海軍の主力艦艇を集結させて威容を宣伝する、一種の砲艦外交として行われている。
近年では同盟・友好国との交流*1や自国民に対するPRを目的とした、一種の演習と見る向きもある。
国家的な記念日や慶事*2を祝して、または大規模な演習の締めくくりとして行われるのが通例。
参加する艦艇は、式場となる海面で停泊するか微速航行を行い、見栄えの良い隊形に整列する。
この時、必要最小限以外の乗組員を正装させ、船の上部甲板に整列させる*3。
乗組員はその状態で来賓(国王・大統領・首相・司令官など)に対して敬礼の姿勢を取り、互いが見えなくなるまでこれを維持する。

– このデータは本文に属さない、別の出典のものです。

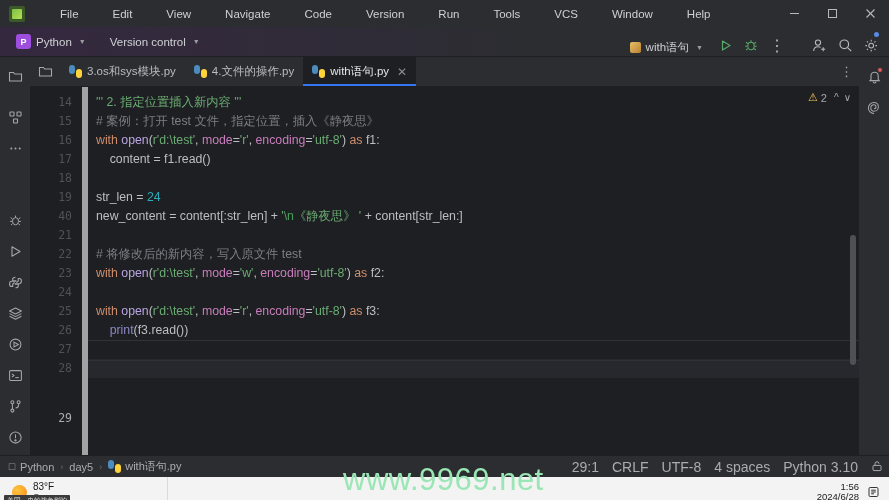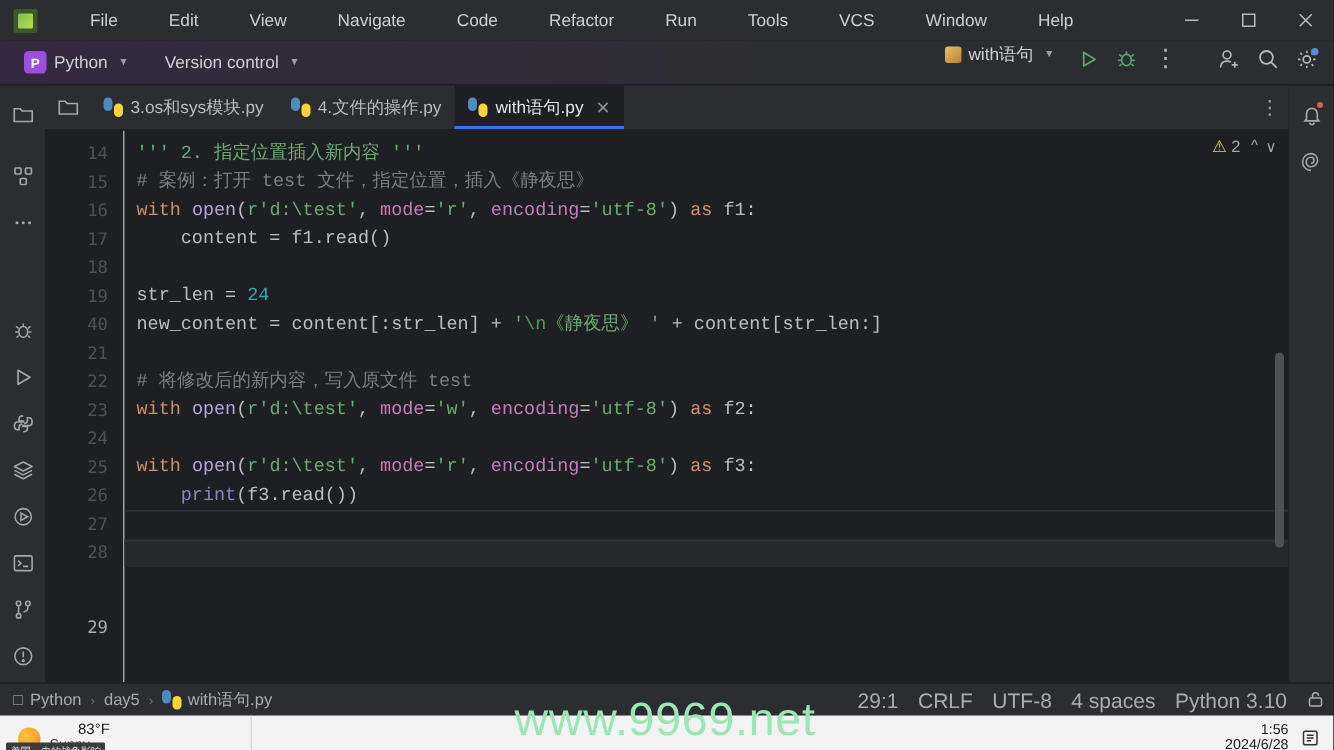"Refactor" div.menu-item { text: Refactor -> Version }
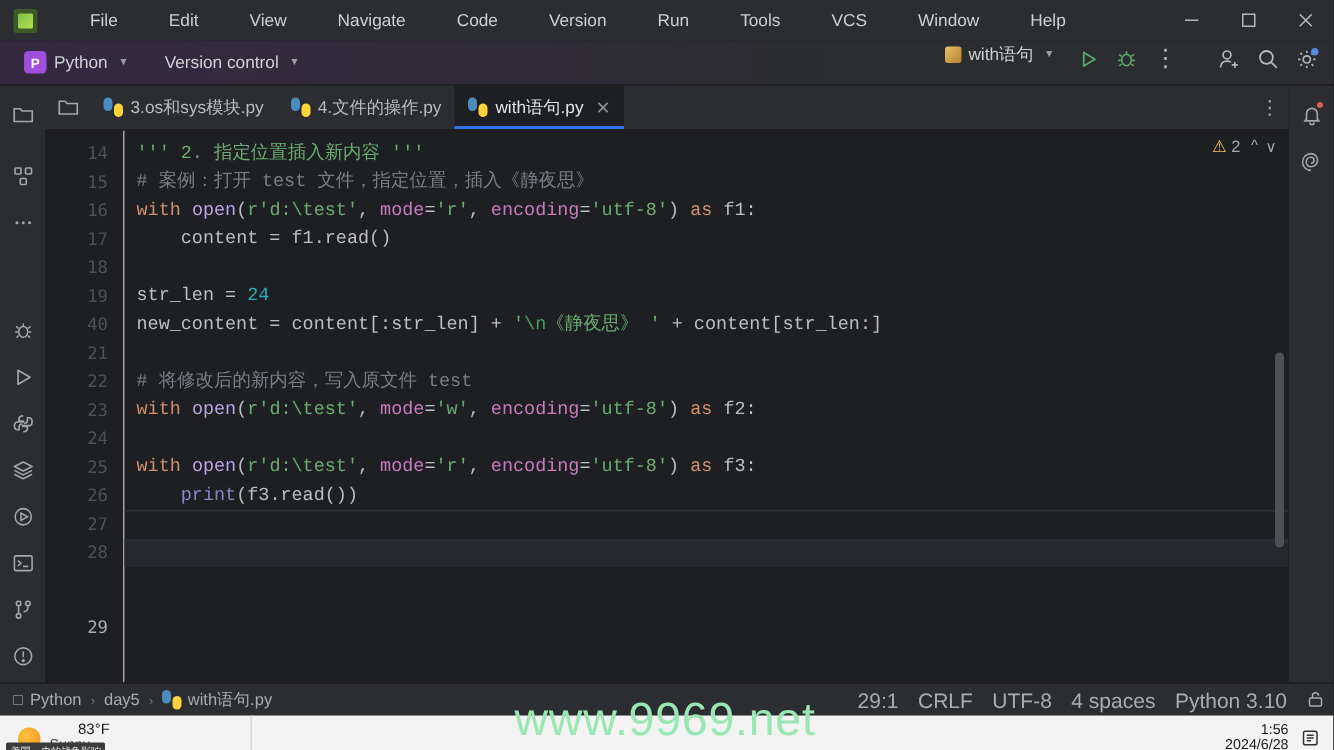"with语句" .tb-right { align-items: flex-start -> flex-end }
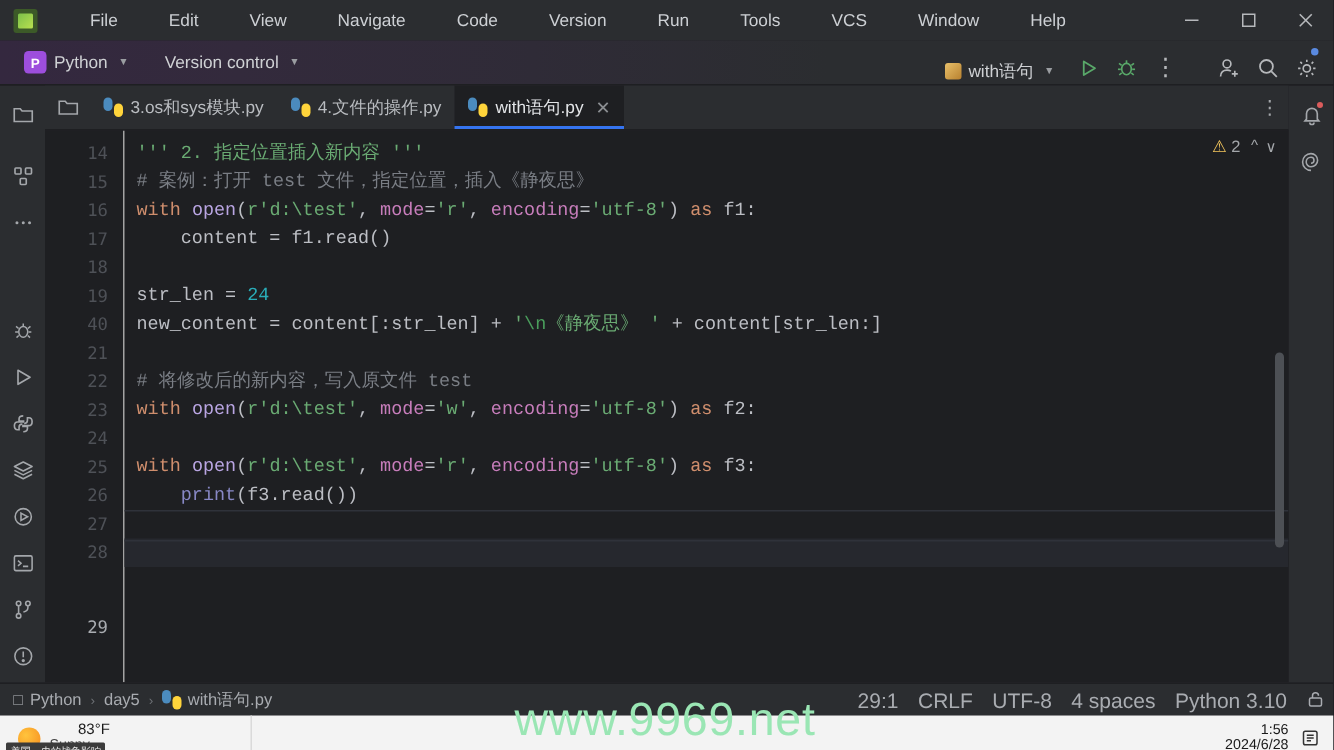"''' 2. 指定位置插入新内容 '''" .code-lines { border-left: 1px solid #a3a3a3 -> 6px solid #a3a3a3; font-family: Liberation Mono, monospace -> Liberation Sans, sans-serif }
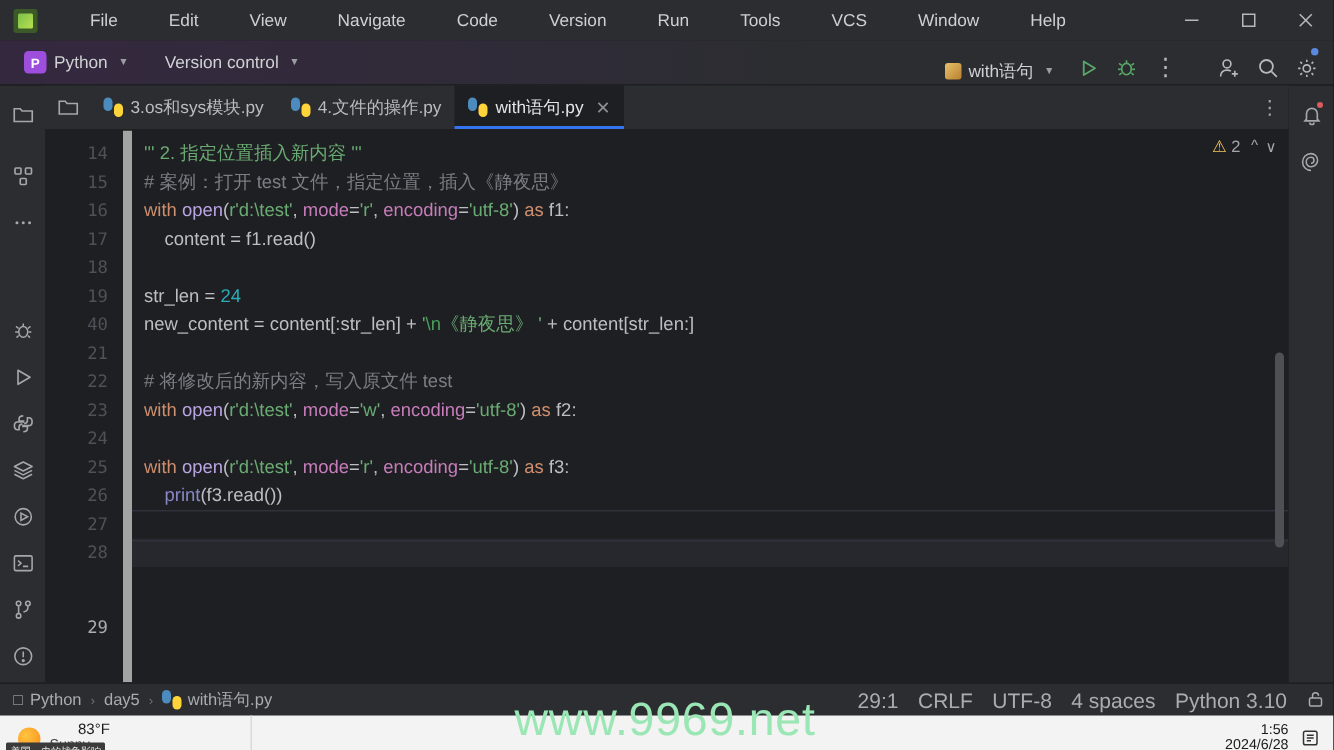"83°F" .wx-temp { margin-left: 19px -> none }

観艦式において、来賓をどう迎えるかは各国や個々の式典ごとに様々である。
来賓が臨時に艦艇に乗船している場合、艦艇は停泊した状態で来賓の通過を見送るのが通例である。
来賓が陸上から観覧する場合、艦艇は隊列を維持したまま来賓の眼前を低速で通過する。
来賓が他国の艦艇である場合、双方が来賓を迎える態勢を取って低速ですれ違うのが通例である*4。
わが国における歴史 †
わが国における観艦式の歴史は、明治維新直後の1868年、大坂湾の天保山(現在の大阪市港区・大阪港内)沖において行われたのが最初である。
このときは、明治新政府に帰順した藩の所有する艦船(6隻)とフランス艦1隻の計7隻を、明治天皇が陸上からご覧になられた。
以後、1940年の「紀元二千六百年特別観艦式」まで計18回行われたが、大東亜戦争の開戦と、その結果による海軍の解体に伴って廃絶となった。
戦後、海上自衛隊の創設に伴って1957年に東京湾で再開。
その後毎年行われていたが、第四次中東戦争による石油ショックに伴い、1973年を最後に再度中止となってしまう。
そして、1981年に三度復活し、以後は3年に1回*5、「自衛隊記念日」である11月1日前後に、記念行事の一環として行われている。
*1 これを発展させる形で、複数国の艦艇が集まる「国際観艦式」が毎年催されている。
2002年には「海上自衛隊創設50周年」を記念して、日本がホスト国となって開催された。
*2 対外戦争の勝利や建国・建軍記念日など。また、君主制の国では王室の慶事を祝して行われることもある。
*3 これは戦闘への即応体制を取っていない、すなわち攻撃する意志がない事を示す意味もある。
*4 海上自衛隊の観艦式はこの方式で行われている。
*5 観艦式が行われない年は、陸上自衛隊または航空自衛隊の観閲式が行われている。